III.E. Impact of self-attention computed features for distinguishing multiple organs
We studied the ability to differentiate the various organs using the features extracted using MRRN-NBSA, CCA, and MRRN using unsupervised clustering performed using t-distributed stochastic network embedding (tSNE)40 method available in Matlab. The goal of this experiment was to study how well the features extracted from the three different networks from within the various organs were able to separate multiple organs.
The t-SNE method produces a low-dimensional embedding of the data as probability distributions by using a high dimensional input. Gradient descent is used to minimize the Kullback-Leibler divergence between the two distributions either until convergence or a fixed number of iterations. The input to the clustering method was randomly sampled features from the penultimate layer (also containing the self-attention blocks for both CCA and NBSA methods). The feature size was 32×32×128 for MRRN, MRRN-NBSA and 64×64×128 for CCA. Separate unsupervised clustering analysis was done for HN and abdomen datasets.

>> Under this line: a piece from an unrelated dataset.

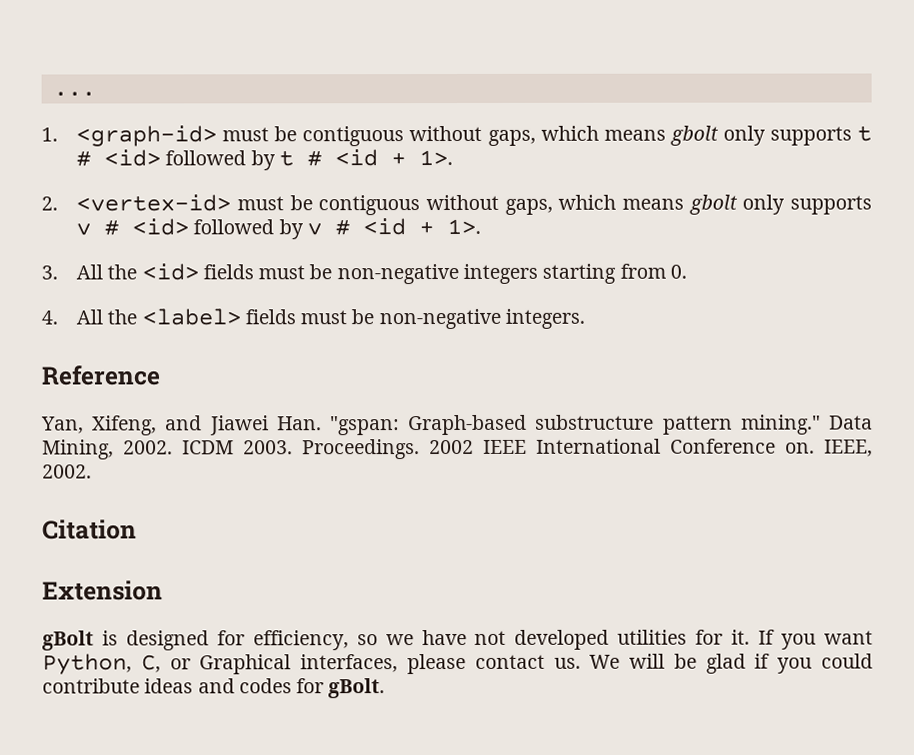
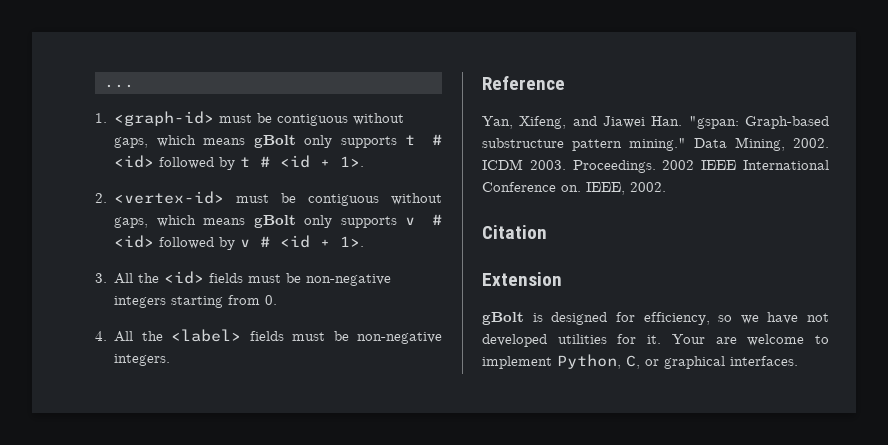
[669,125,719,146] gbolt -> [253,135,296,148] gBolt
[688,194,738,215] gbolt -> [253,215,296,228] gBolt
[758,629,873,650] [42,653,874,675] [42,678,386,699] If you want Python, C, or Graphical interfaces, please contact us. We will be glad if you could contribute ideas and codes for gBolt. -> [671,334,829,346] [482,354,798,369] Your are welcome to implement Python, C, or graphical interfaces.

A total of 431,390 features from randomly selected ten testing datasets for the various HN organs and 8,715,003 features for the various abdomen organs from 10 testing datasets were used. The clustering parameters, perplexity was set to 32 and the number of gradient descent iterations to 1000 for both datasets. Features extracted from left and right parotid glands, left and right submandibular glands, left and right kidneys, and left and right adrenal glands were merged as features for parotid glands, submandibular glands, kidneys, and adrenal glands, respectively. Such grouping also allowed to test whether separate clusters were identified, example two clusters for left and right parotid glands, instead of one cluster.
Figure 6 shows the t-SNE embedding produced for the two datasets. As seen, the MRRN-NBSA produced a better clustering of the organs for both datasets. In particular, the CCA method computed one additional cluster for the parotid glands (three clusters shown in red) and submandibular glands (three clusters shown in green). Whereas, both MRRN-NBSA and MRRN methods produced the appropriate number of clusters for the various organs. The clusters computed for the abdomen organs shows larger overlaps between the various organs in the case of CCA, especially for the pancreas, stomach, splenic veins, and the esophagus. The MRRN-NBSA on the other hand shows a better separation of the clusters for the various organs compared to both MRRN and CCA method. The mean inter-class distance for CCA, MRRN, MRRN-NBSA on HN data set were 182.63, 188.47, and 215.49, respectively. The mean inter-class distance for CCA, MRRN, MRRN-NBSA on abdomen dataset were 24.79, 25.84, and 34.80, respectively, further indicating that the MRRN-NBSA is able to extract features that better signal the difference between the various organs, which increases segmentation accuracy.
Figure 6:

t-SNE computed clusters from feature maps extracted from the penultimate layers of the CCA, MRRN, and MRRN-NBSA shown for HN and abdomen testing dataset. Results show clusters extracted for the different organs using unsupervised analysis.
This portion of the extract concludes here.